__Problem statement__
Beginning at the line containing "[750,1417,827,1436] [63,1453,126,1467] 常被称为page，", repeat each line below exactly up to and including the line containing "[621,868,653,880] // Code -> (688, 948) none". Do not repeat the pictures.

--- Stored data Enclosed Below ---

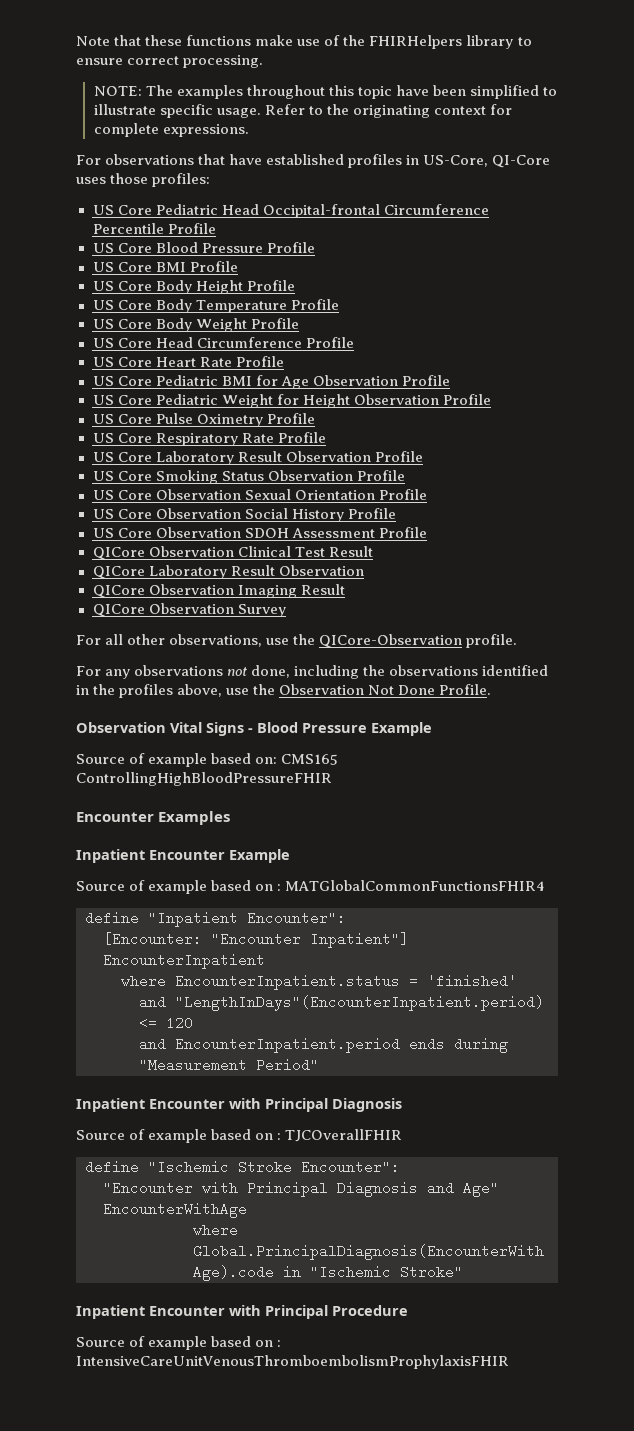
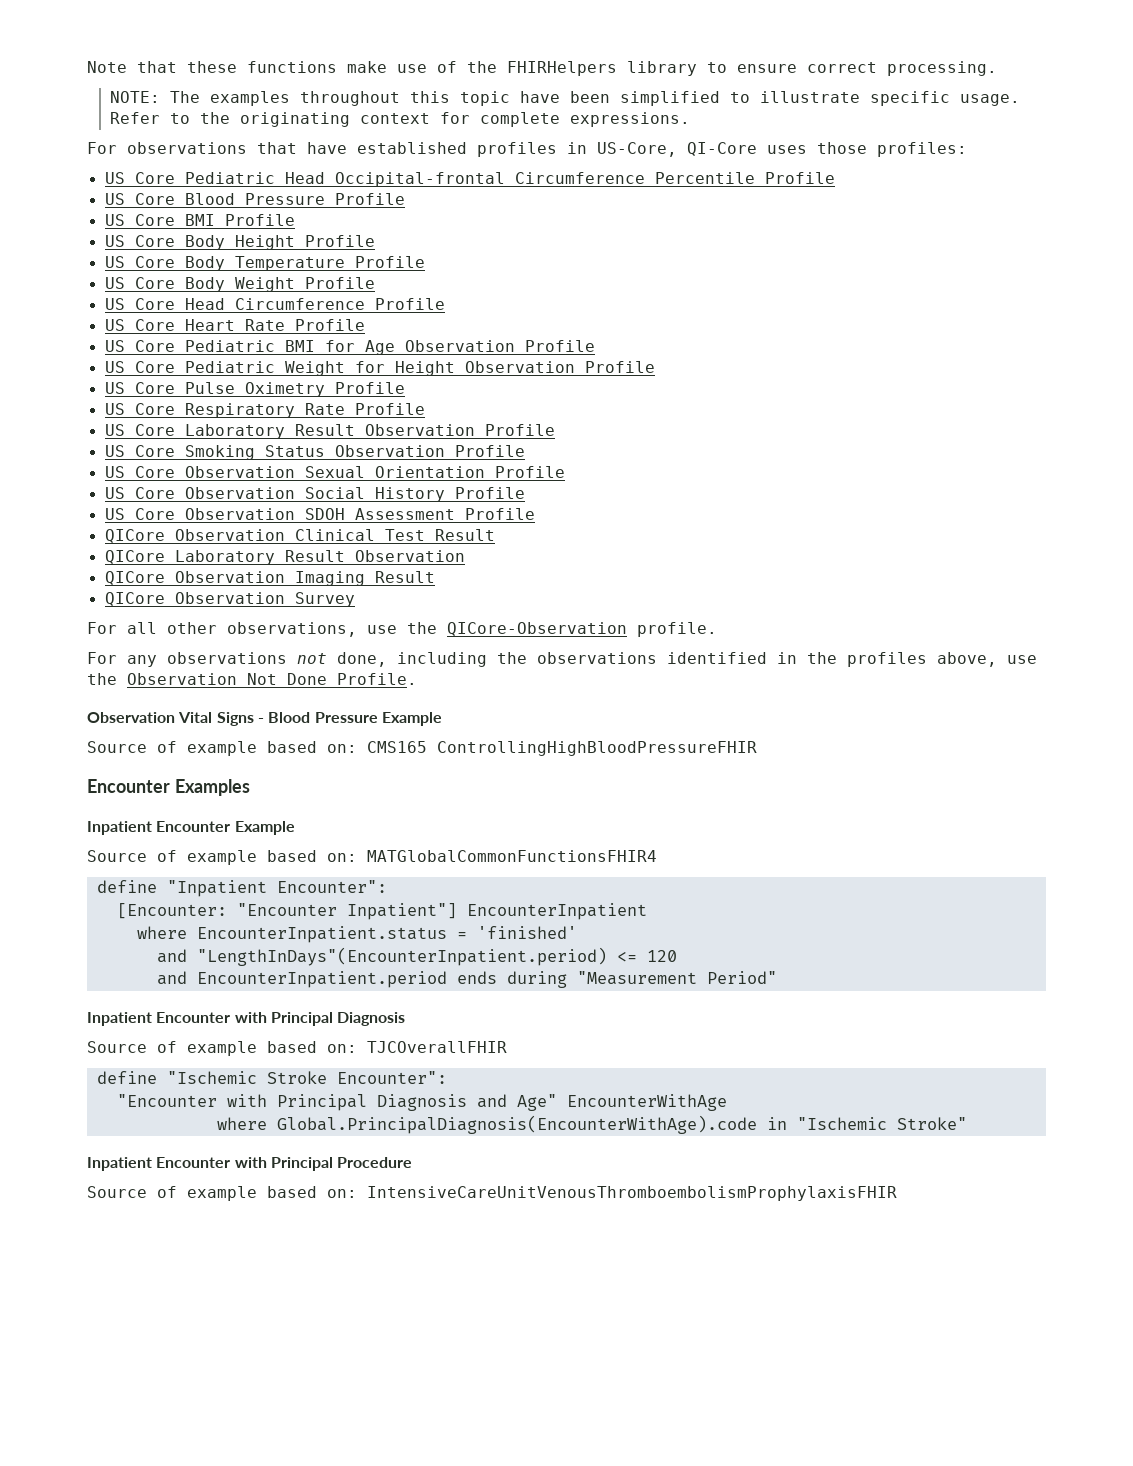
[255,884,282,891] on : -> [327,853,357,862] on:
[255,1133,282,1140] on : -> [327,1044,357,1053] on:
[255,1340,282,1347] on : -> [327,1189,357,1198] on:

--- End of Enclosed Stored data ---
--- Stored data Enclosed Below ---

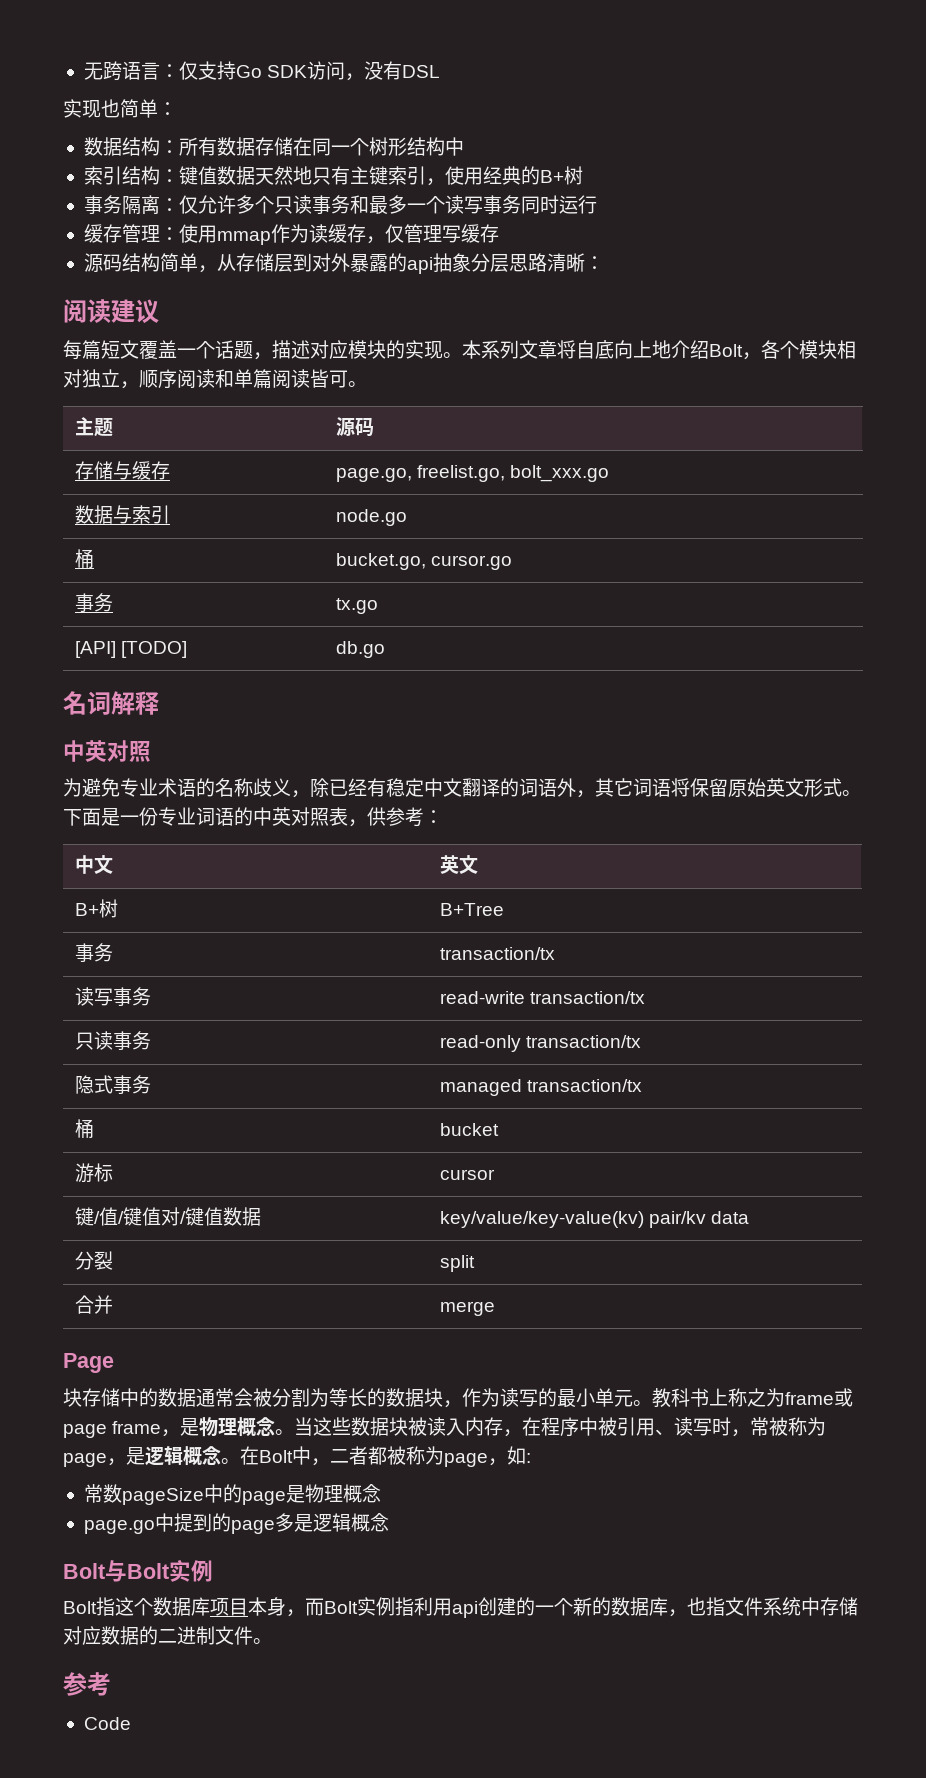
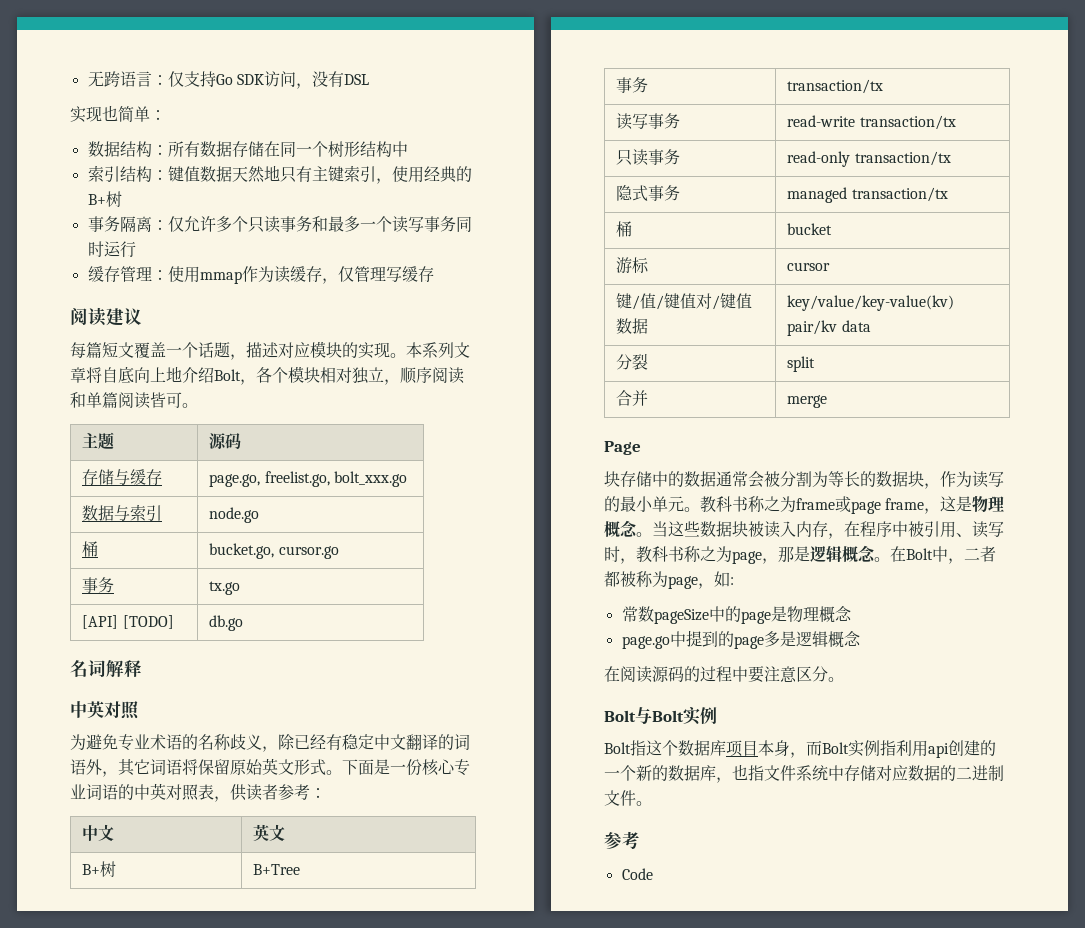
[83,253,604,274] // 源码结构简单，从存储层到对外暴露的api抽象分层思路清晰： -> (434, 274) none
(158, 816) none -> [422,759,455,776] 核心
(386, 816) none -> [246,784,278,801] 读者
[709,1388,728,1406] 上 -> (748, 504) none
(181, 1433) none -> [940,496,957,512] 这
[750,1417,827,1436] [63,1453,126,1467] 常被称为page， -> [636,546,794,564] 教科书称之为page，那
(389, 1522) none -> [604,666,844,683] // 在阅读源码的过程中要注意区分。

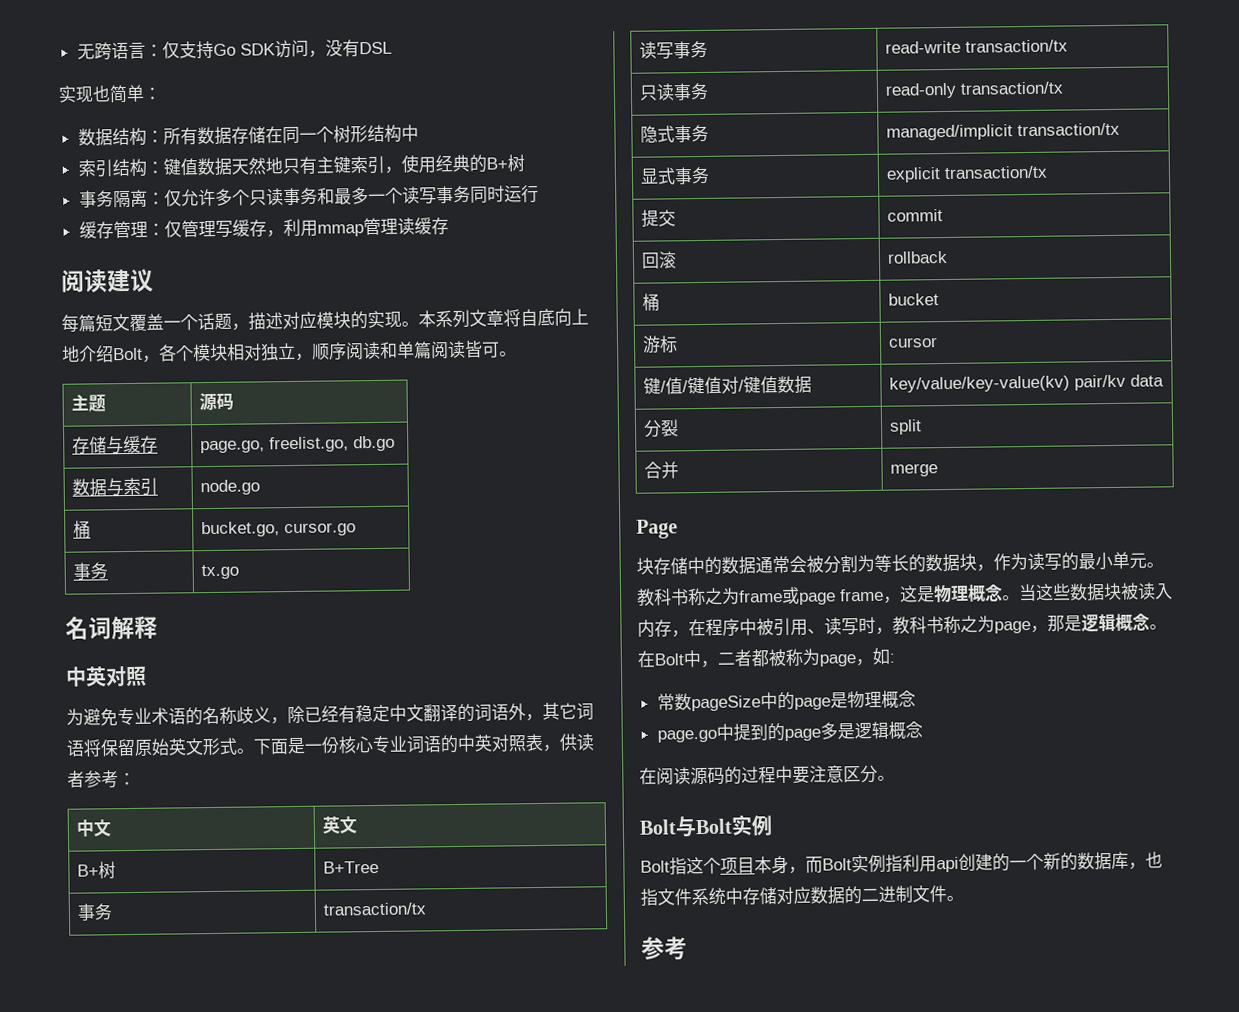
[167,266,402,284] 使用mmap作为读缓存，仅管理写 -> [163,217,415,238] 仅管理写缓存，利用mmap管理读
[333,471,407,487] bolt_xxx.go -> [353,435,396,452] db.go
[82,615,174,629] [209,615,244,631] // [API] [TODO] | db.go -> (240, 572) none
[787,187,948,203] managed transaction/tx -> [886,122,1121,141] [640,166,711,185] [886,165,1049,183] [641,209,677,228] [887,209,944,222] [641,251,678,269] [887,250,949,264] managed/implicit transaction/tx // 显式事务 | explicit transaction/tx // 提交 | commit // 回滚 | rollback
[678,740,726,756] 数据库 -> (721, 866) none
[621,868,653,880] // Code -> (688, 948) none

--- End of Enclosed Stored data ---

__Output for this task__
[750,1417,827,1436] [63,1453,126,1467] 常被称为page， -> [636,546,794,564] 教科书称之为page，那
(389, 1522) none -> [604,666,844,683] // 在阅读源码的过程中要注意区分。

[167,266,402,284] 使用mmap作为读缓存，仅管理写 -> [163,217,415,238] 仅管理写缓存，利用mmap管理读
[333,471,407,487] bolt_xxx.go -> [353,435,396,452] db.go
[82,615,174,629] [209,615,244,631] // [API] [TODO] | db.go -> (240, 572) none
[787,187,948,203] managed transaction/tx -> [886,122,1121,141] [640,166,711,185] [886,165,1049,183] [641,209,677,228] [887,209,944,222] [641,251,678,269] [887,250,949,264] managed/implicit transaction/tx // 显式事务 | explicit transaction/tx // 提交 | commit // 回滚 | rollback
[678,740,726,756] 数据库 -> (721, 866) none
[621,868,653,880] // Code -> (688, 948) none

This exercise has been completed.